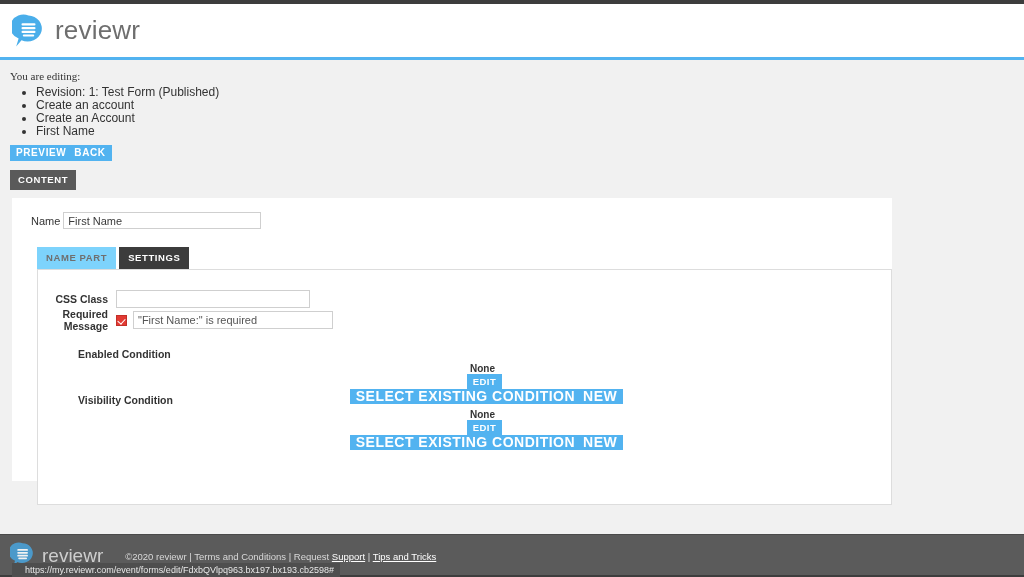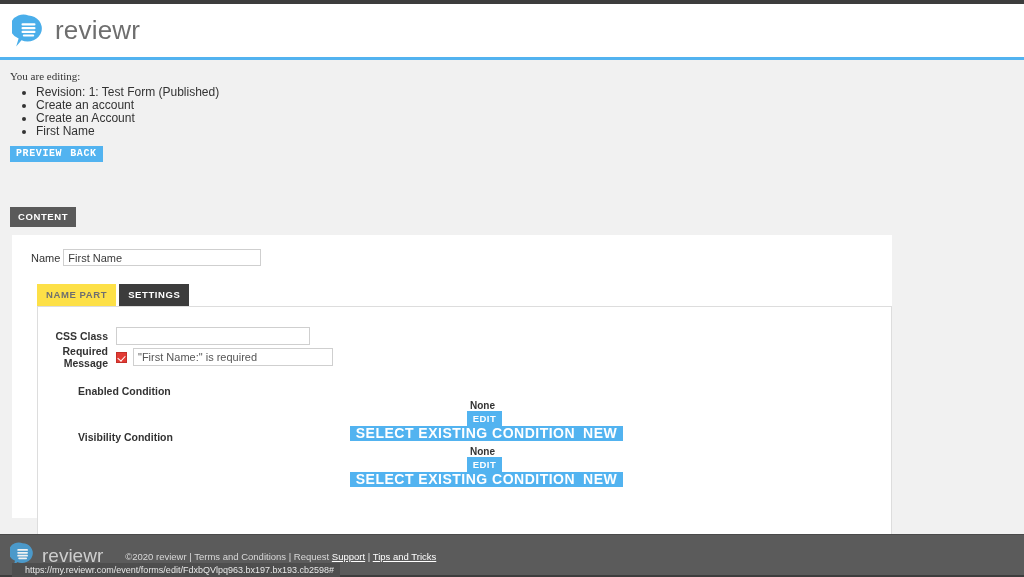--- a/index.html
+++ b/index.html
@@ -103,7 +103,6 @@
     letter-spacing: 0.6px;
     text-decoration: none;
     line-height: 16px;
-    font-family: Liberation Mono, monospace;
   }
 
   

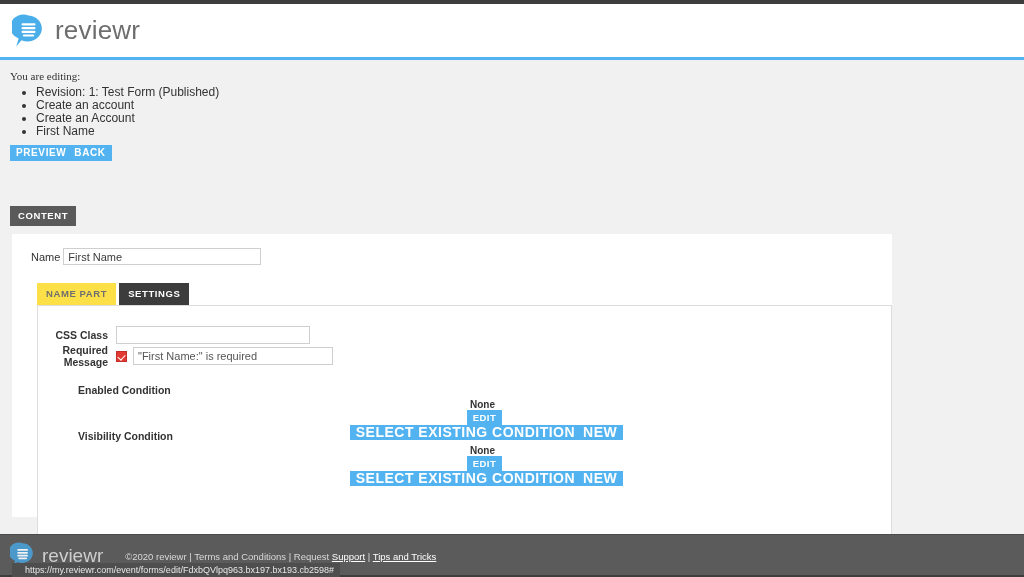--- a/index.html
+++ b/index.html
@@ -117,7 +117,6 @@
     font-weight: bold;
     letter-spacing: 0.6px;
     padding: 4px 8px 5px 8px;
-    margin-top: 36px;
   }
 
   

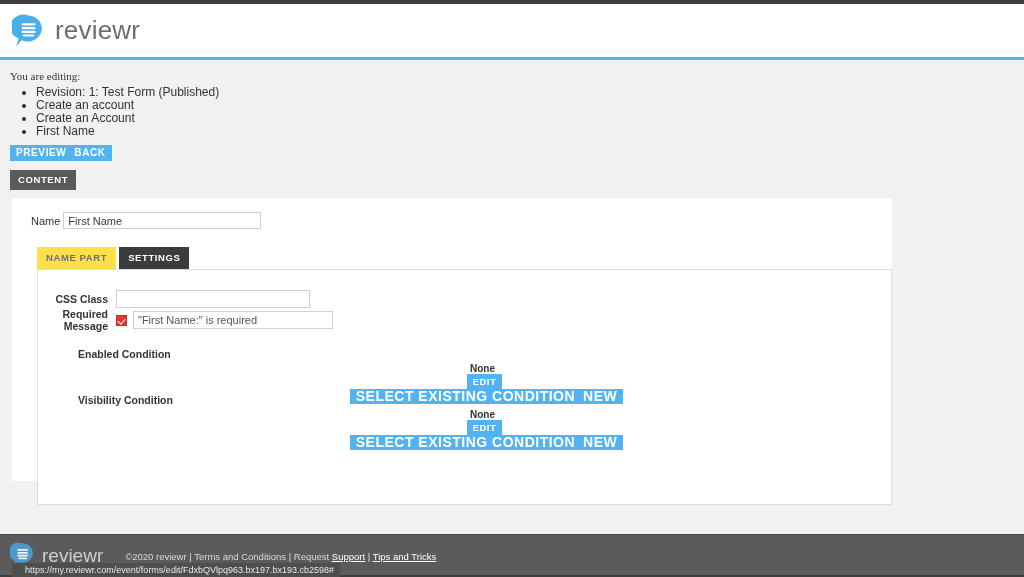--- a/index.html
+++ b/index.html
@@ -165,7 +165,7 @@
     padding: 5px 9px 6px 9px;
   }
   .tab.inactive {
-    background: #fde047;
+    background: #7dd3fc;
     color: #6f6f6f;
   }
   .tab.active {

§ Task details
Each entry gets copied exactly; the pictures stay out.

§ Finished exercise
--- a/index.html
+++ b/index.html
@@ -103,7 +103,6 @@
     letter-spacing: 0.6px;
     text-decoration: none;
     line-height: 16px;
-    font-family: Liberation Mono, monospace;
   }
 
   

--- a/index.html
+++ b/index.html
@@ -117,7 +117,6 @@
     font-weight: bold;
     letter-spacing: 0.6px;
     padding: 4px 8px 5px 8px;
-    margin-top: 36px;
   }
 
   

--- a/index.html
+++ b/index.html
@@ -165,7 +165,7 @@
     padding: 5px 9px 6px 9px;
   }
   .tab.inactive {
-    background: #fde047;
+    background: #7dd3fc;
     color: #6f6f6f;
   }
   .tab.active {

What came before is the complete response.